---------- Material for this exercise ----------
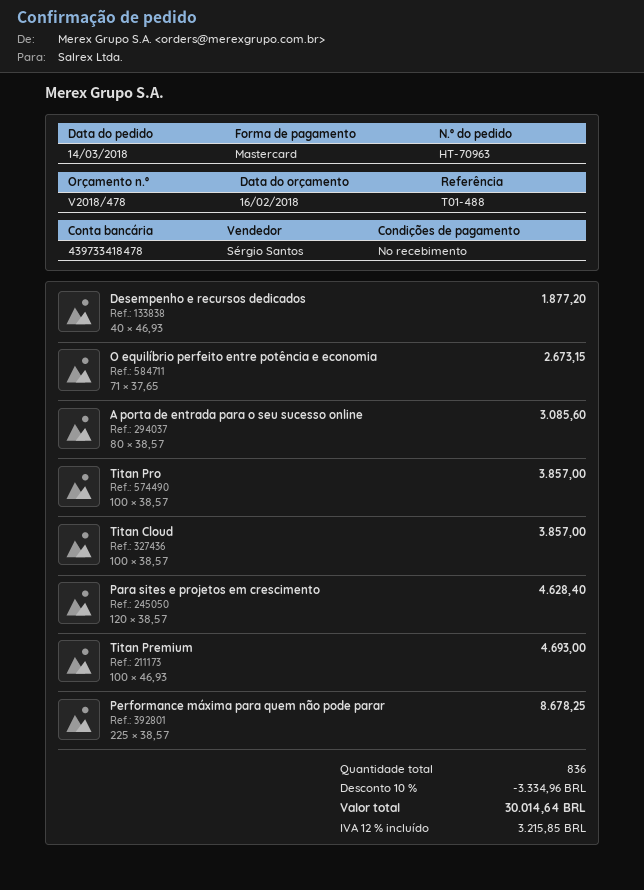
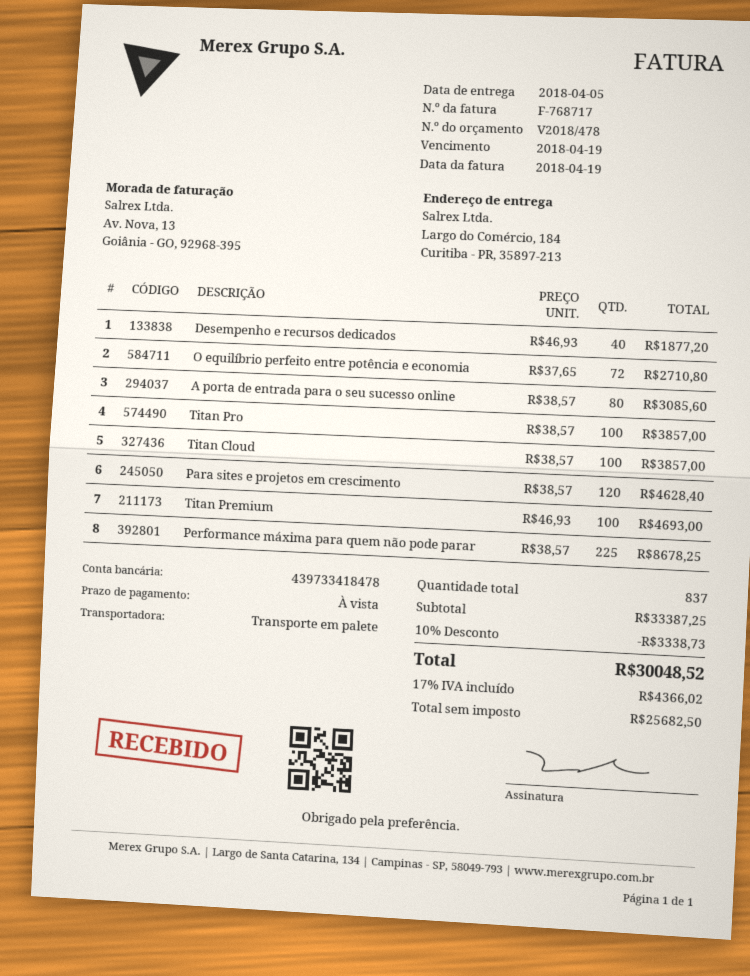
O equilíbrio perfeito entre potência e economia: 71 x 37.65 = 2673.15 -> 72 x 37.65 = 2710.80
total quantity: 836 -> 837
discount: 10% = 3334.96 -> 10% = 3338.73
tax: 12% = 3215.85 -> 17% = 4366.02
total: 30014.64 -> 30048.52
----------
Work to complete -
Quote every line of the records above exactly; no picture is to be copied.

Task answer -
O equilíbrio perfeito entre potência e economia: 71 x 37.65 = 2673.15 -> 72 x 37.65 = 2710.80
total quantity: 836 -> 837
discount: 10% = 3334.96 -> 10% = 3338.73
tax: 12% = 3215.85 -> 17% = 4366.02
total: 30014.64 -> 30048.52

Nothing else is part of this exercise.